Try it> Will you transcribe all the entries word for word, skipping the pictures they hold?

Web interface edit records:
○ ○ ○ ○ ○ ○ ○

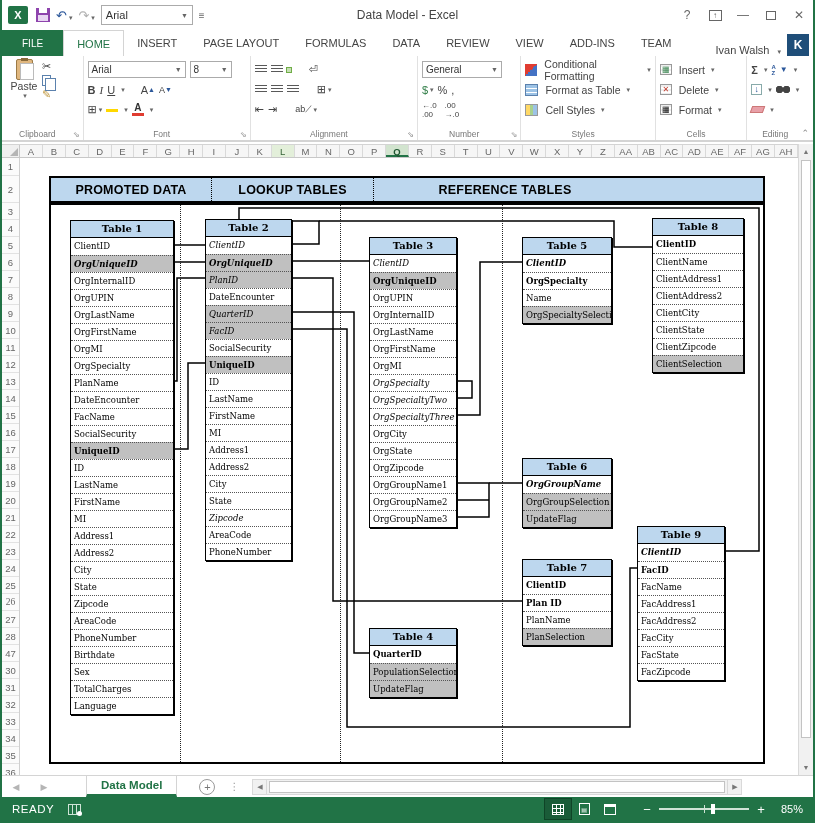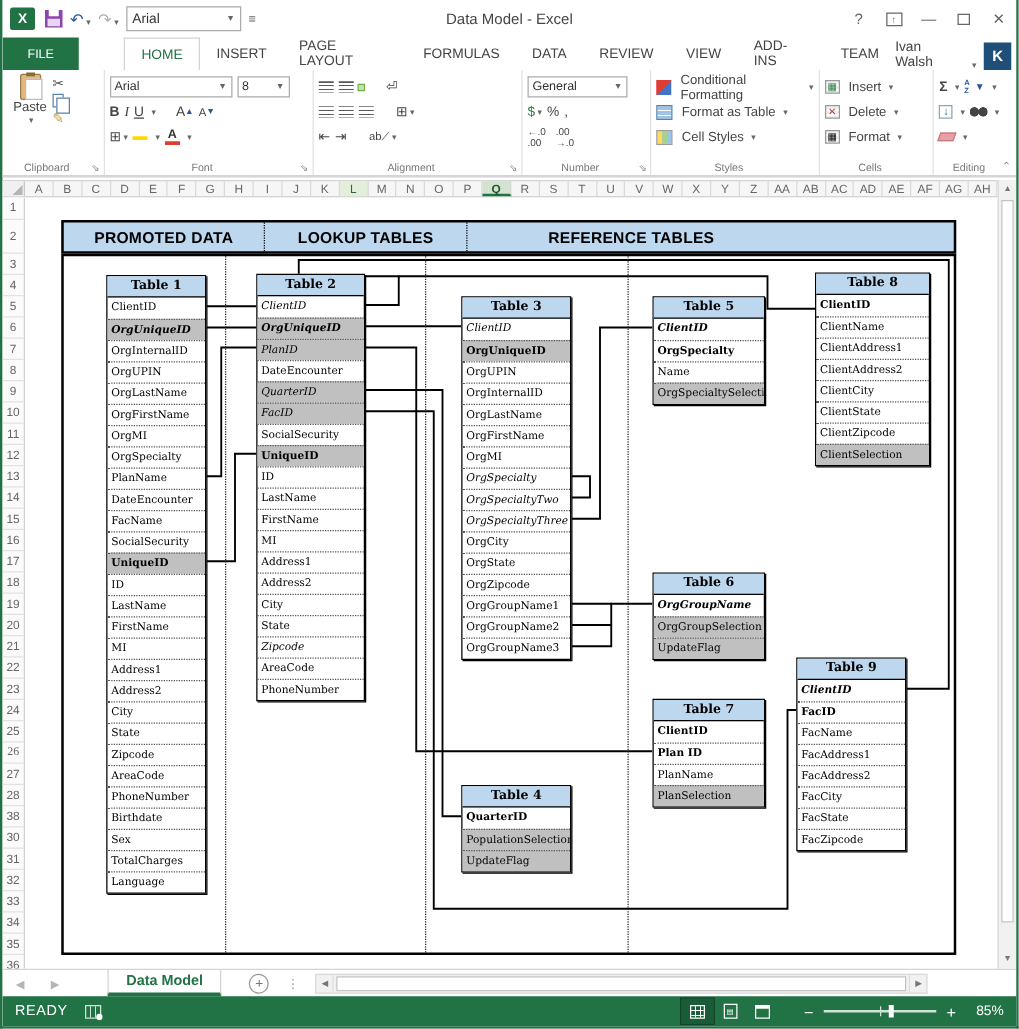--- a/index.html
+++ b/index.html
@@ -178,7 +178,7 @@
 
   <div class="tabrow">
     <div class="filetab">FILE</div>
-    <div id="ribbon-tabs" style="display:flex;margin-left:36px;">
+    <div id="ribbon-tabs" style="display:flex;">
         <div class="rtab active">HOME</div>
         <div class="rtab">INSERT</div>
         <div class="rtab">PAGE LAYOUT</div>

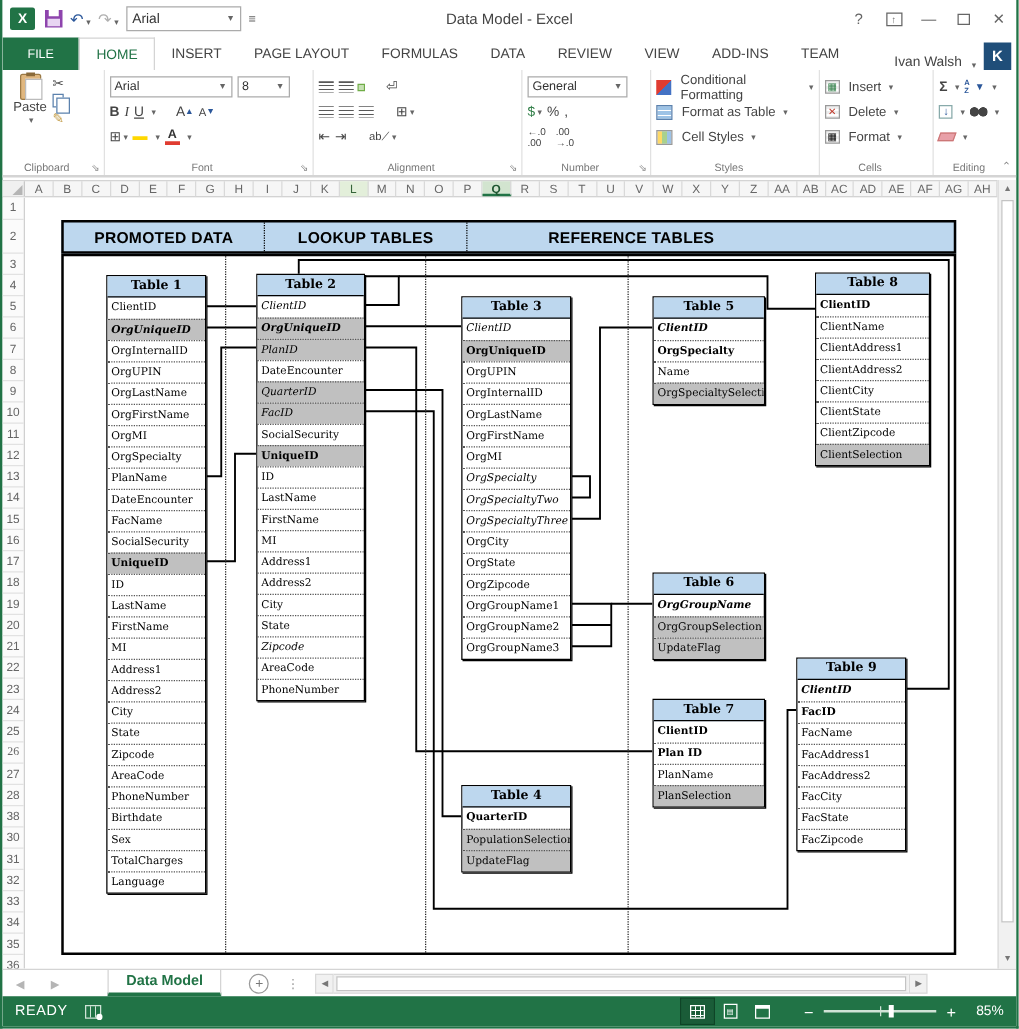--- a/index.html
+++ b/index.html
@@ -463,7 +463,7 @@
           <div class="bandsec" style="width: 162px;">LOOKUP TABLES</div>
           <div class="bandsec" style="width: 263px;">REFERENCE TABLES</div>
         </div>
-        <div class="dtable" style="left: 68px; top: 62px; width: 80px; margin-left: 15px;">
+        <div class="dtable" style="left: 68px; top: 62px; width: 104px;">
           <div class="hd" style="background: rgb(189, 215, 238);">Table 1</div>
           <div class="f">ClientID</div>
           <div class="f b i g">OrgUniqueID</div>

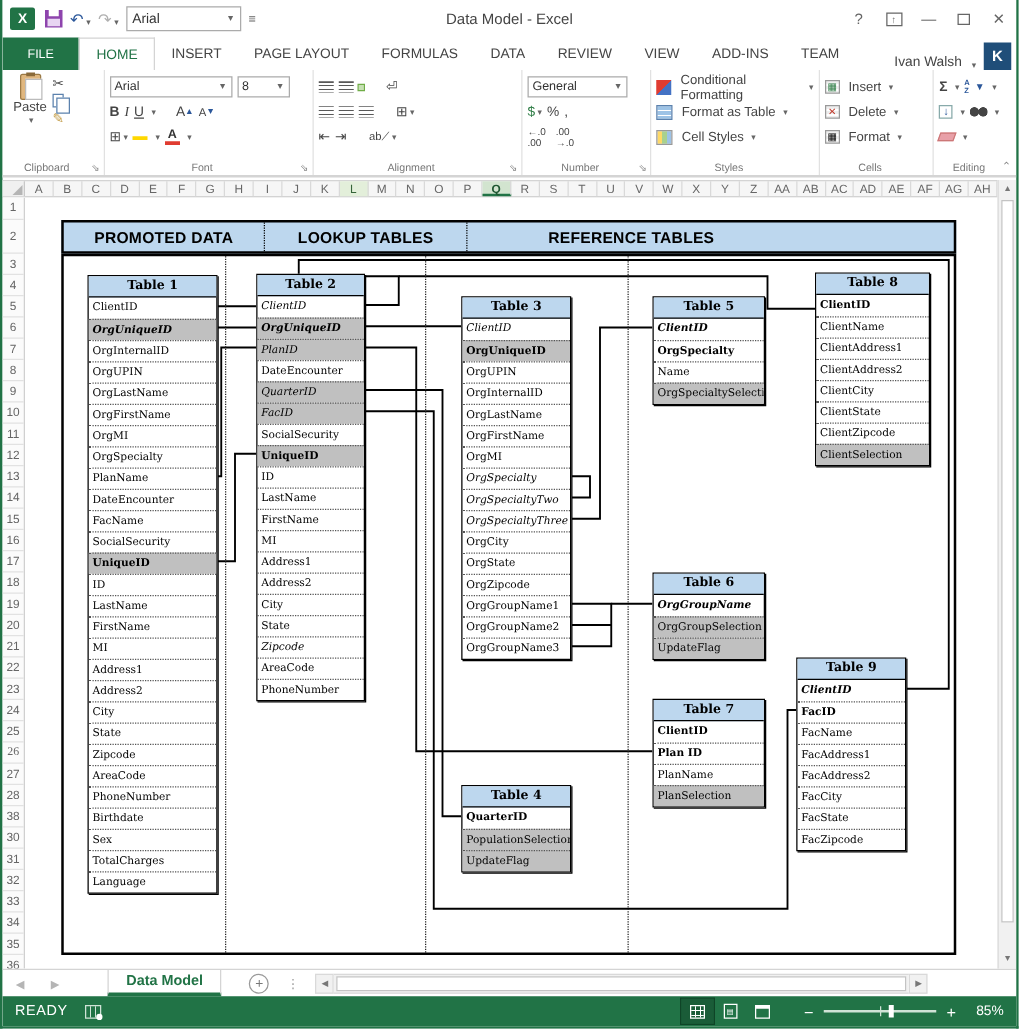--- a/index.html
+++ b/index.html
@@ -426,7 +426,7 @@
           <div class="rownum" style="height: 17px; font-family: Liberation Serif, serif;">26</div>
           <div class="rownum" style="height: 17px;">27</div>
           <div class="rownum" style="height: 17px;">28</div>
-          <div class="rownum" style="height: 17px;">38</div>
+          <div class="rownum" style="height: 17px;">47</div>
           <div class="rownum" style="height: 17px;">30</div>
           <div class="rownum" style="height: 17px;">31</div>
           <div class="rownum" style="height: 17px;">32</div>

○ ○ ○ ○ ○ ○ ○

Answer to this exercise>
--- a/index.html
+++ b/index.html
@@ -178,7 +178,7 @@
 
   <div class="tabrow">
     <div class="filetab">FILE</div>
-    <div id="ribbon-tabs" style="display:flex;margin-left:36px;">
+    <div id="ribbon-tabs" style="display:flex;">
         <div class="rtab active">HOME</div>
         <div class="rtab">INSERT</div>
         <div class="rtab">PAGE LAYOUT</div>

--- a/index.html
+++ b/index.html
@@ -463,7 +463,7 @@
           <div class="bandsec" style="width: 162px;">LOOKUP TABLES</div>
           <div class="bandsec" style="width: 263px;">REFERENCE TABLES</div>
         </div>
-        <div class="dtable" style="left: 68px; top: 62px; width: 80px; margin-left: 15px;">
+        <div class="dtable" style="left: 68px; top: 62px; width: 104px;">
           <div class="hd" style="background: rgb(189, 215, 238);">Table 1</div>
           <div class="f">ClientID</div>
           <div class="f b i g">OrgUniqueID</div>

--- a/index.html
+++ b/index.html
@@ -426,7 +426,7 @@
           <div class="rownum" style="height: 17px; font-family: Liberation Serif, serif;">26</div>
           <div class="rownum" style="height: 17px;">27</div>
           <div class="rownum" style="height: 17px;">28</div>
-          <div class="rownum" style="height: 17px;">38</div>
+          <div class="rownum" style="height: 17px;">47</div>
           <div class="rownum" style="height: 17px;">30</div>
           <div class="rownum" style="height: 17px;">31</div>
           <div class="rownum" style="height: 17px;">32</div>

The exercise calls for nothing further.